Breaking down the microbiology world one bite at a time
Amphibious Defenders for Viral Diseases
Viral diseases are among the leading causes of mortality worldwide. Zika, MERS, Ebola virus, influenza, and parainfluenza viruses are just a few of the epidemics that have occurred in recent decades. Therapeutics, mainly vaccines, are available for a few of these viral diseases. However, the unprecedented global deaths caused by the SARS-CoV-2 coronavirus have brought the concern of medications against several emerging and re-emerging diseases back to the forefront of science.
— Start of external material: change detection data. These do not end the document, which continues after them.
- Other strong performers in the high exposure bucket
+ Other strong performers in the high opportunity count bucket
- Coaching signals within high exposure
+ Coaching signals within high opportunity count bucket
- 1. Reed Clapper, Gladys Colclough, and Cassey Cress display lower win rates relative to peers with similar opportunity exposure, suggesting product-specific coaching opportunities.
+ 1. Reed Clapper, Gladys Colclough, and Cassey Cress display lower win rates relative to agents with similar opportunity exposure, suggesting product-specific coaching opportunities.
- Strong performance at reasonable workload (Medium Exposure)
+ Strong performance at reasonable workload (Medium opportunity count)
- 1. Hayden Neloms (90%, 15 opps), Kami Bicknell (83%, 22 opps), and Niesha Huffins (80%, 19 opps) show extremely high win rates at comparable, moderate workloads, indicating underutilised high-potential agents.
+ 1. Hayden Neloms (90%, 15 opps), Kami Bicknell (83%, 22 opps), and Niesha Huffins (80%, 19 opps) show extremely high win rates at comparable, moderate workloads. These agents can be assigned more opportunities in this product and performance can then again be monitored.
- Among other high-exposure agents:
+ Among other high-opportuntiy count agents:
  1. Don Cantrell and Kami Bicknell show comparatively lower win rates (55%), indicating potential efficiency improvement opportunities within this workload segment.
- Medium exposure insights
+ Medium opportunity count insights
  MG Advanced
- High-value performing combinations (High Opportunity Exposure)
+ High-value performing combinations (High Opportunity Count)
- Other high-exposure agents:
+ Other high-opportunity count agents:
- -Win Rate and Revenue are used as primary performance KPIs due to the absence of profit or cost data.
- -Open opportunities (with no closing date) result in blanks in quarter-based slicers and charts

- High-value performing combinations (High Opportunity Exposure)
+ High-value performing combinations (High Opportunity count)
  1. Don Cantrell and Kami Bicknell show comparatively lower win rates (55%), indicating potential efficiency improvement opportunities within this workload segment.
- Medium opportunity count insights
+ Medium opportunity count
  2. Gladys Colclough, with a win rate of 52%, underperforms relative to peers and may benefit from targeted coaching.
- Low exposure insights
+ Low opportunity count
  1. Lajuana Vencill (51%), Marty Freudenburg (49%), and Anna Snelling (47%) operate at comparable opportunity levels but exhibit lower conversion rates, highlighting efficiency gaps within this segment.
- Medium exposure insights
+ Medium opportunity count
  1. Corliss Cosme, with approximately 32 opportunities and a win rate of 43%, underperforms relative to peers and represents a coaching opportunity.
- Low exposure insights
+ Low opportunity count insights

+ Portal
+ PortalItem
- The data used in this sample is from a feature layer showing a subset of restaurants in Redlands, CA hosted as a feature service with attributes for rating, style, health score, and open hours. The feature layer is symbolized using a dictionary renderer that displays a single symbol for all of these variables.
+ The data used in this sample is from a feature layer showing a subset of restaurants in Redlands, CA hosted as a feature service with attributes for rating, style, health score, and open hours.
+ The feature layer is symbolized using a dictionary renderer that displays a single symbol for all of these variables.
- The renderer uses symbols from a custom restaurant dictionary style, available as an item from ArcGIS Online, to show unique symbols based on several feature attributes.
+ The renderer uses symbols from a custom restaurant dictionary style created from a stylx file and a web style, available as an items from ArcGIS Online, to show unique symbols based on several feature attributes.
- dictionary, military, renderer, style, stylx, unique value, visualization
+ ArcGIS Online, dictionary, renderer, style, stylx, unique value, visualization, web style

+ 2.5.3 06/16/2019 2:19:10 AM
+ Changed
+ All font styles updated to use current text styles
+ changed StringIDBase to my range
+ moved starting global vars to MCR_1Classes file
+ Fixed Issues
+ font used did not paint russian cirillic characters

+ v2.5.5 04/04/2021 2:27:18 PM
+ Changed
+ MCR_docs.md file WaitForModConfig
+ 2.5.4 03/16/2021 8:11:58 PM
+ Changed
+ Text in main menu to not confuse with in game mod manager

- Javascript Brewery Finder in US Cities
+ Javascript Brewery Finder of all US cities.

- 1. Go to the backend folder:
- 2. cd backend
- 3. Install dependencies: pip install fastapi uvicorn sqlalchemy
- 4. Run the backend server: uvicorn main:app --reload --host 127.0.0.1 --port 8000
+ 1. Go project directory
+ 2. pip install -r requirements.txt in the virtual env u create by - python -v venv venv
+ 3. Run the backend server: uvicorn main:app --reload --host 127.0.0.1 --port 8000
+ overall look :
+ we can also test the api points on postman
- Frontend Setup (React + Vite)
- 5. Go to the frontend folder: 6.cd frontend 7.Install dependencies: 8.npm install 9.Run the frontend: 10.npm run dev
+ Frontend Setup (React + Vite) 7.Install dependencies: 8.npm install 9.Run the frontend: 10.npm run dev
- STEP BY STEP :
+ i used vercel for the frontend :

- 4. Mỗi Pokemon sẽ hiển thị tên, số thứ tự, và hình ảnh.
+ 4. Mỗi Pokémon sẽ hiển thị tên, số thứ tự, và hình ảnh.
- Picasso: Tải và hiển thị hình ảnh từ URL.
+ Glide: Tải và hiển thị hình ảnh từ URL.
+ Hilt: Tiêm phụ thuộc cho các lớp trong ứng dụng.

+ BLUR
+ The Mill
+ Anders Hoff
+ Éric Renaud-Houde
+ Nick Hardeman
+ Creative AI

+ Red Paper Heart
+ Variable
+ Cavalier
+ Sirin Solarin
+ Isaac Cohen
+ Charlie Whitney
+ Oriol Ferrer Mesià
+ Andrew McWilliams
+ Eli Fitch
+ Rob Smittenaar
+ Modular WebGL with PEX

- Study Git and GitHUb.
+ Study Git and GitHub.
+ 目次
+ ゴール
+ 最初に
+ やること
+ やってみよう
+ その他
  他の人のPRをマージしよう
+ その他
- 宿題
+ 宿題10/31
You may wonder, though, why, in the twenty-first century, despite all of our technological progress, we have only been able to develop vaccines against a small number of viral infections.
Well, MUTATIONS!
Mutations in the genome (DNA or RNA) of an organism drive the natural process of their survival or extinction. Mutations can be beneficial at times while being harmful to others. Viruses have an extremely high rate of genetic mutation. It is, in fact, a million times higher than humans.
High mutation rates cause the emergence of viral generations, or variants, that are more skilled at replicating and infecting new hosts. If the virus continues to evolve, developing a vaccine tailored to a specific variant is not a financially viable approach. Also, designing efficient vaccines often takes years, if not decades, before they can be available commercially. Thus, the search for alternatives to vaccines is imperative.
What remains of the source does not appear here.